Edit tracking data:
* * * * * * *
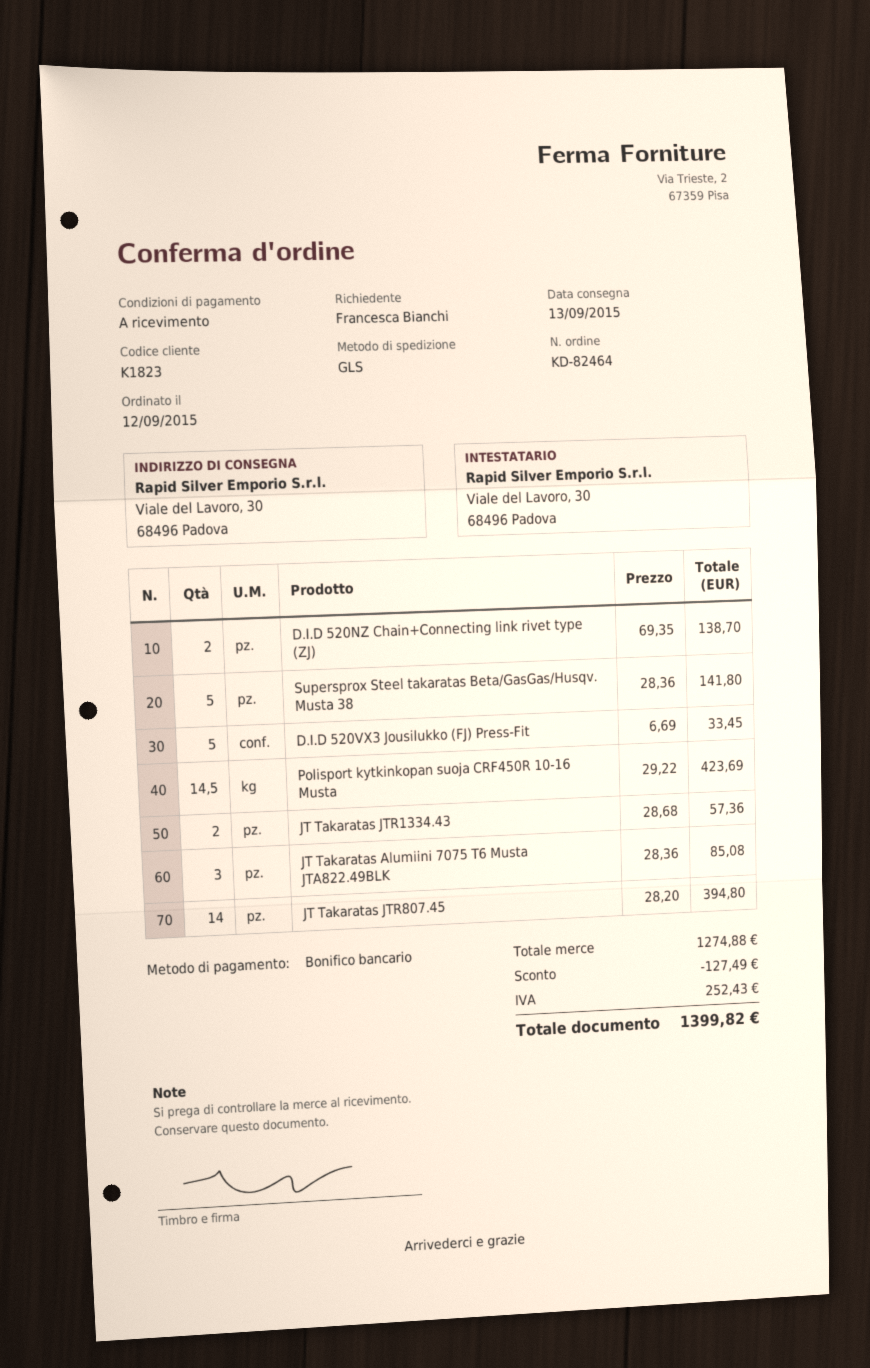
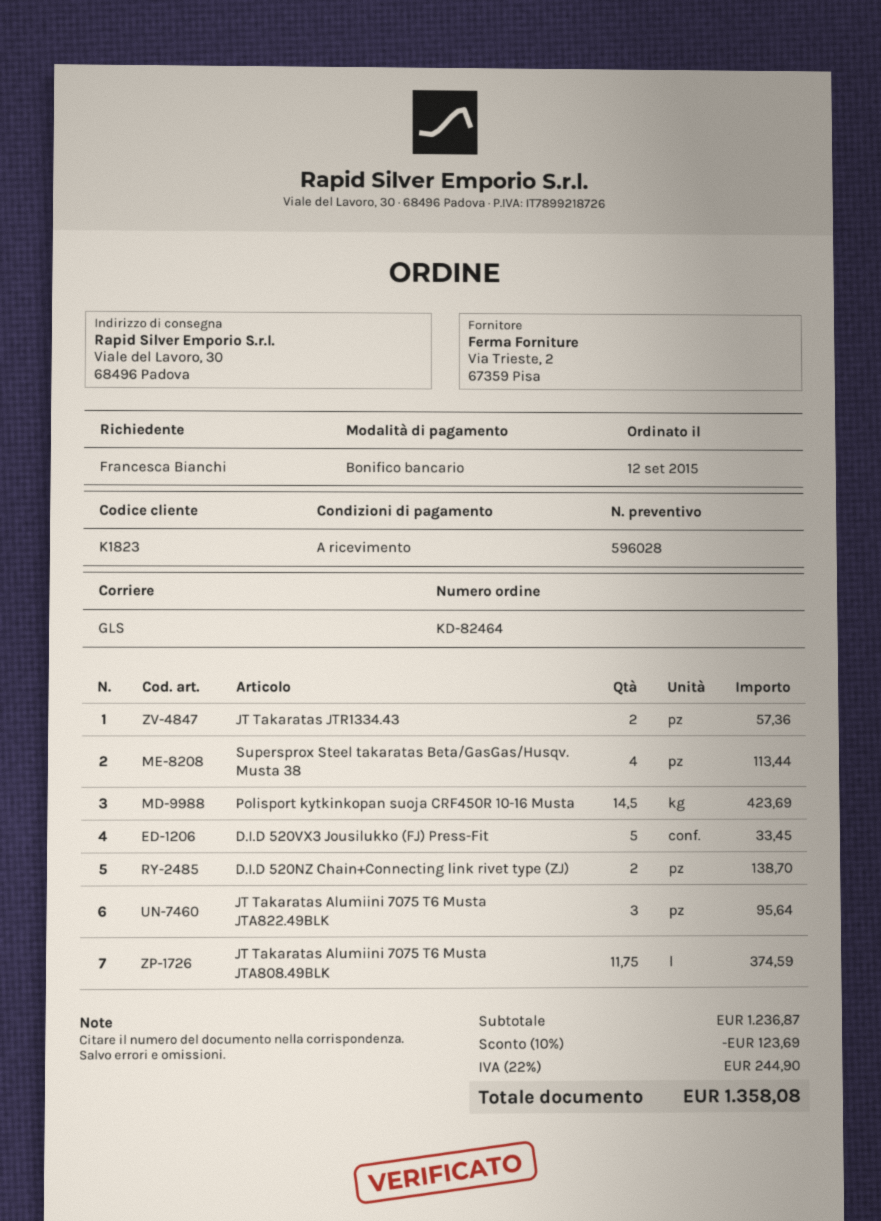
Supersprox Steel takaratas Beta/GasGas/Husqv. Musta 38: 5 for 141.80 -> 4 for 113.44
JT Takaratas Alumiini 7075 T6 Musta JTA822.49BLK: 3 for 85.08 -> 3 for 95.64
JT Takaratas JTR807.45: 14 for 394.80 -> none
JT Takaratas Alumiini 7075 T6 Musta JTA808.49BLK: none -> 11.75 for 374.59
subtotal: 1274.88 -> 1236.87
discount: 127.49 -> 123.69
tax: 252.43 -> 244.90
total: 1399.82 -> 1358.08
* * * * * * *
Lines from the one containing "JT Takaratas JTR807.45: 14 for 394.80 -> none" to the last line above, both included: copy these exactly and write nothing else.

JT Takaratas JTR807.45: 14 for 394.80 -> none
JT Takaratas Alumiini 7075 T6 Musta JTA808.49BLK: none -> 11.75 for 374.59
subtotal: 1274.88 -> 1236.87
discount: 127.49 -> 123.69
tax: 252.43 -> 244.90
total: 1399.82 -> 1358.08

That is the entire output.